Candida virulence mechanisms differ between liquid- and agar-based assays

Research using C. elegans-based pathogenesis models have convincingly demonstrated that the microbial virulence determinants are strongly influenced by the context of the infection assay (e.g. media composition, state of matter, etc.). For example, at least five distinct C. elegansPseudomonas aeruginosa pathogenesis models have been described (Mahajan-Miklos et al. 1999; Tan et al. 1999; Gallagher and Manoil 2001; Zaborin et al. 2009; Kirienko et al. 2013; Utari and Quax 2013). To investigate whether this phenomenon holds true for C. albicans, host killing in an agar-based infection model was compared to data from the liquid-based C. elegans infection model. In this agar-based assay, C. elegans survival was scored daily until all the worms were dead. For a more direct comparison with the liquid-based assay, we extracted survival data for day 4. At this time, wild-type C. albicans has killed approximately 50% of worms, a value consistent with our observations from liquid-based assays. Interestingly, when pooled data for low- and high-virulence mutants were compared, we saw the reverse of the outcome from the liquid-based assay: strains that were highly pathogenic in liquid killing and had low colonization, also had low pathogenesis on solid media (Figure 3C;  p <0.001 pooled low- and high-virulence groups, Student’s t-test). Kaplan–Mayer curves demonstrating longitudinal survival are shown in Supplementary Figure S2.

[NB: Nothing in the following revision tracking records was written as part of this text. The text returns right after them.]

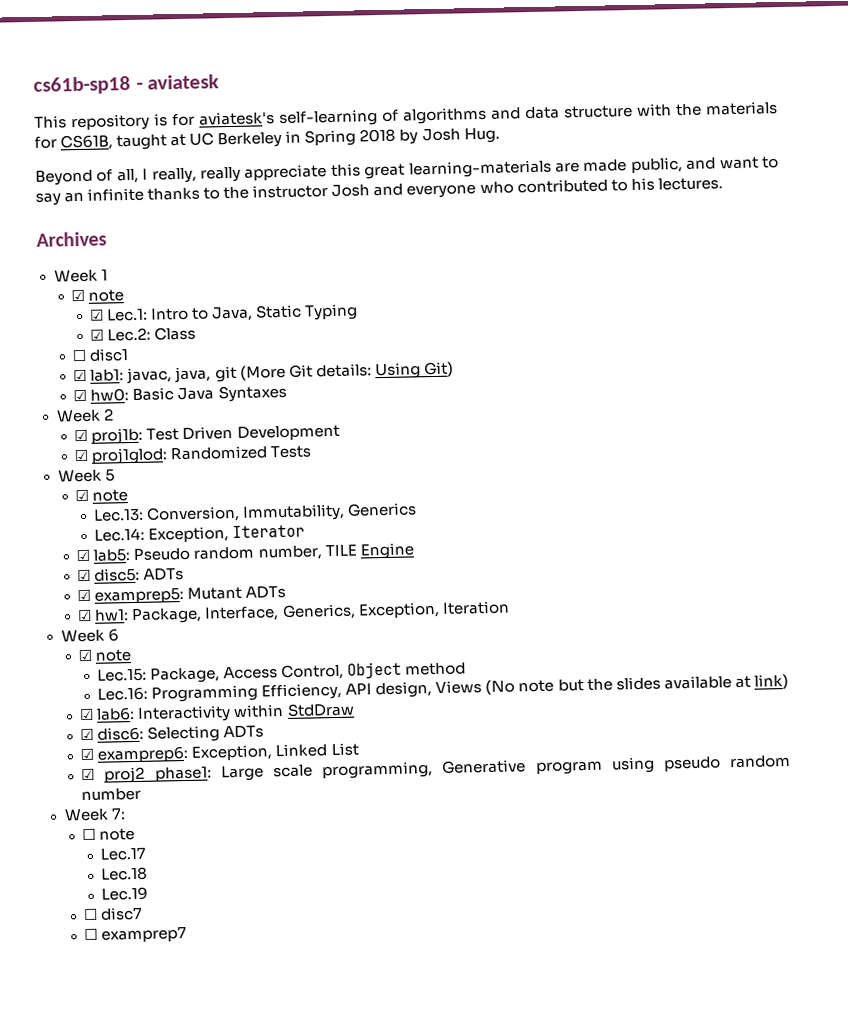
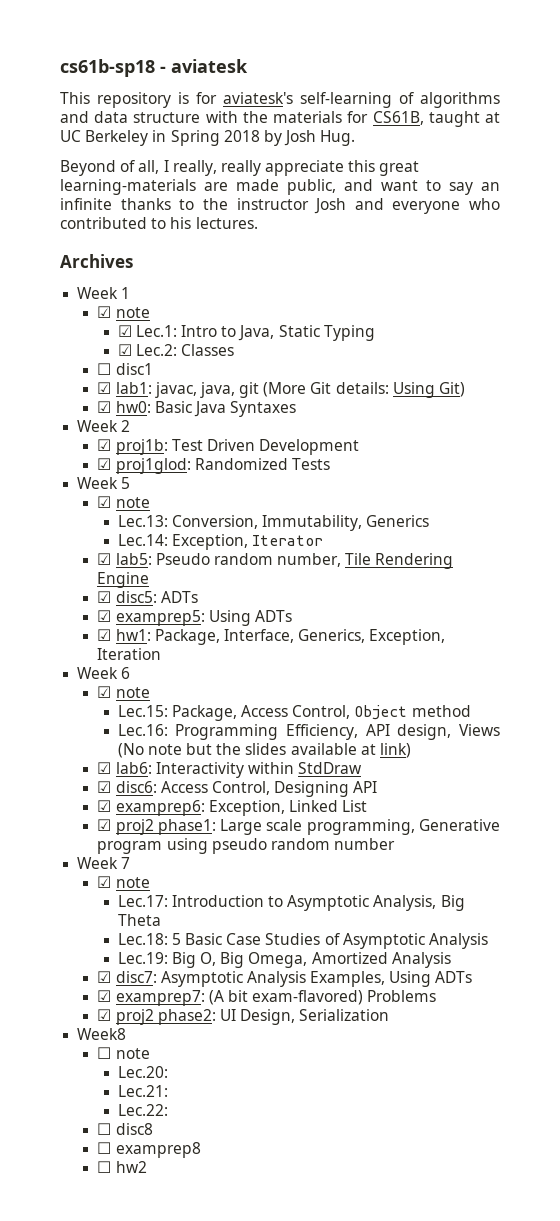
[154,326,197,341] Class -> [180,344,234,356] Classes
[324,544,357,557] TILE -> [345,553,454,569] Tile Rendering
[187,586,243,600] Mutant -> [208,610,251,626] Using
[147,725,265,743] Selecting ADTs -> [160,781,378,797] Access Control, Designing API
[110,808,126,820] 7: -> [121,857,131,869] [97,876,150,888] [117,895,465,911] [117,914,161,926] [117,933,488,949] [117,952,451,968] [97,971,473,987] [97,990,437,1006] [97,1009,390,1025] [77,1028,127,1040] 7 // ☑ note // Lec.17: Introduction to Asymptotic Analysis, Big Theta // Lec.18: 5 Basic Case Studies of Asymptotic Analysis // Lec.19: Big O, Big Omega, Amortized Analysis // ☑ disc7: Asymptotic Analysis Examples, Using ADTs // ☑ examprep7: (A bit exam-flavored) Problems // ☑ proj2 phase2: UI Design, Serialization // Week8
[100,847,147,861] [101,866,149,881] [101,886,149,901] [83,906,144,921] [84,926,188,943] Lec.17 // Lec.18 // Lec.19 // ☐ disc7 // ☐ examprep7 -> [117,1066,168,1078] [117,1085,168,1097] [117,1104,168,1116] [97,1123,153,1135] [97,1142,201,1158] [97,1161,147,1173] Lec.20: // Lec.21: // Lec.22: // ☐ disc8 // ☐ examprep8 // ☐ hw2

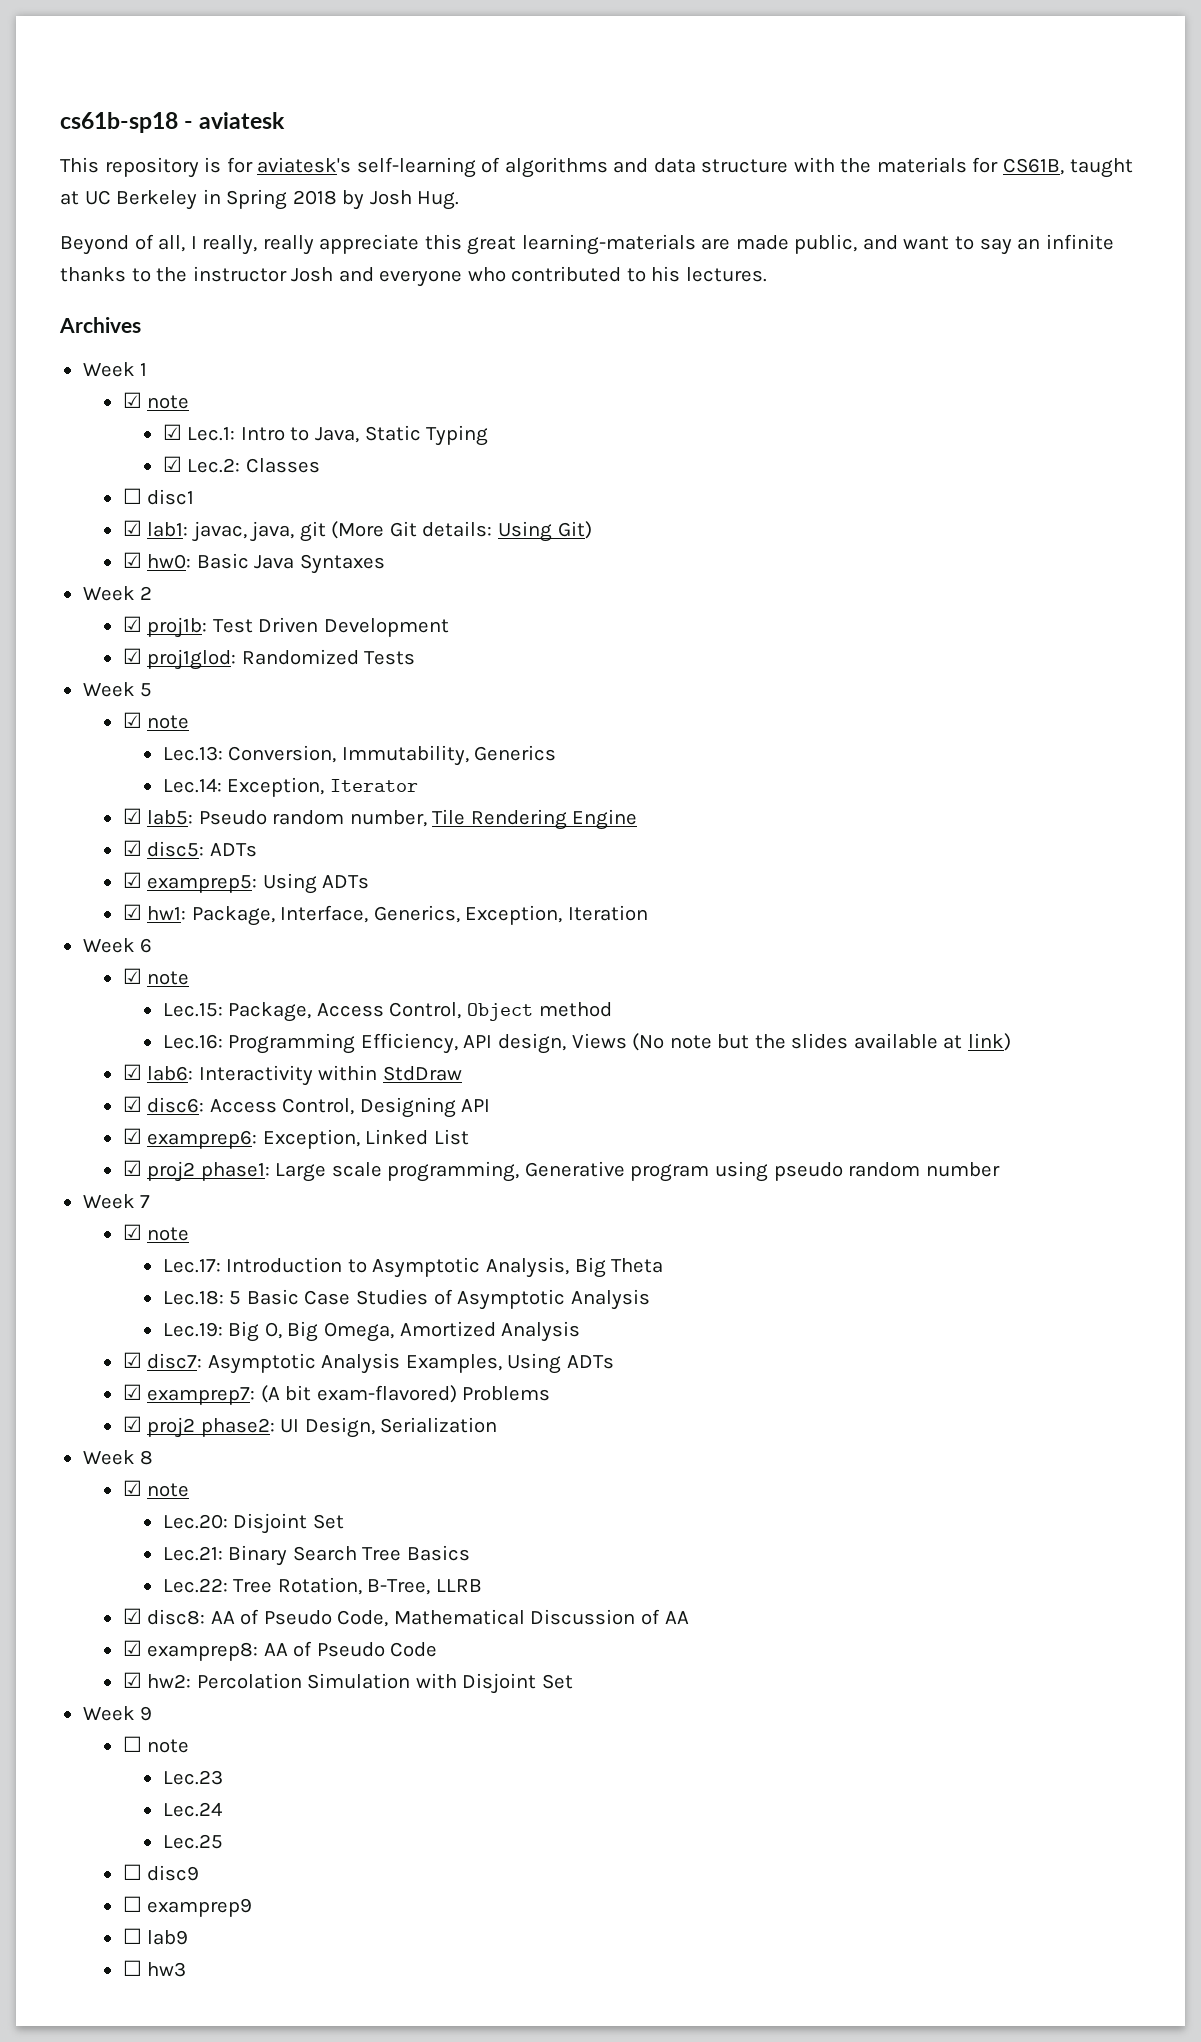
[77,1028,127,1040] Week8 -> [82,1450,154,1465] [122,1480,190,1497] [162,1513,344,1534] [162,1545,470,1566] [162,1577,482,1595] [122,1608,689,1627] [122,1640,438,1661] [122,1672,573,1694] [82,1706,153,1721] Week 8 // ☑ note // Lec.20: Disjoint Set // Lec.21: Binary Search Tree Basics // Lec.22: Tree Rotation, B-Tree, LLRB // ☑ disc8: AA of Pseudo Code, Mathematical Discussion of AA // ☑ examprep8: AA of Pseudo Code // ☑ hw2: Percolation Simulation with Disjoint Set // Week 9
[117,1066,168,1078] [117,1085,168,1097] [117,1104,168,1116] [97,1123,153,1135] [97,1142,201,1158] [97,1161,147,1173] Lec.20: // Lec.21: // Lec.22: // ☐ disc8 // ☐ examprep8 // ☐ hw2 -> [162,1770,223,1785] [162,1802,222,1817] [162,1834,223,1849] [122,1864,200,1881] [122,1896,253,1917] [122,1928,189,1945] [122,1960,187,1977] Lec.23 // Lec.24 // Lec.25 // ☐ disc9 // ☐ examprep9 // ☐ lab9 // ☐ hw3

We hypothesized that the relative expression of adhesin genes, and perhaps the compensatory upregulation of different adhesin genes in different mutant strain backgrounds under variable growth conditions, may underlie these differences. Such compensatory upregulation of adhesins has been predicted to be involved with other fungal adhesins, and may explain why deletion of adhesins ALS5, ALS6, and ALS7 in C. albicans leads to increased adhesion to human vascular endothelial cells and buccal epithelial cells (Zhao et al. 2007). To test this prediction, qRT-PCR was used to measure expression levels of seven adhesin genes (ALS1, ALS5, ALS7, EAP1, HWP2, HYR1, and IFF4) in wild-type Candida and low-virulence (als7Δals5Δ) and high-virulence (als3Δhwp2Δ) mutants. In addition to their phenotypes associated with virulence in the C. elegans liquid infection assay, these two mutants were further selected based on the highest (als7Δals5Δ, 2,002 CFU/worm) and the lowest (als3Δhwp2Δ, 1,060 CFU/worm) ability to colonize C. elegans, respectively. Expression levels were measured for each strain using both liquid- and agar-based conditions.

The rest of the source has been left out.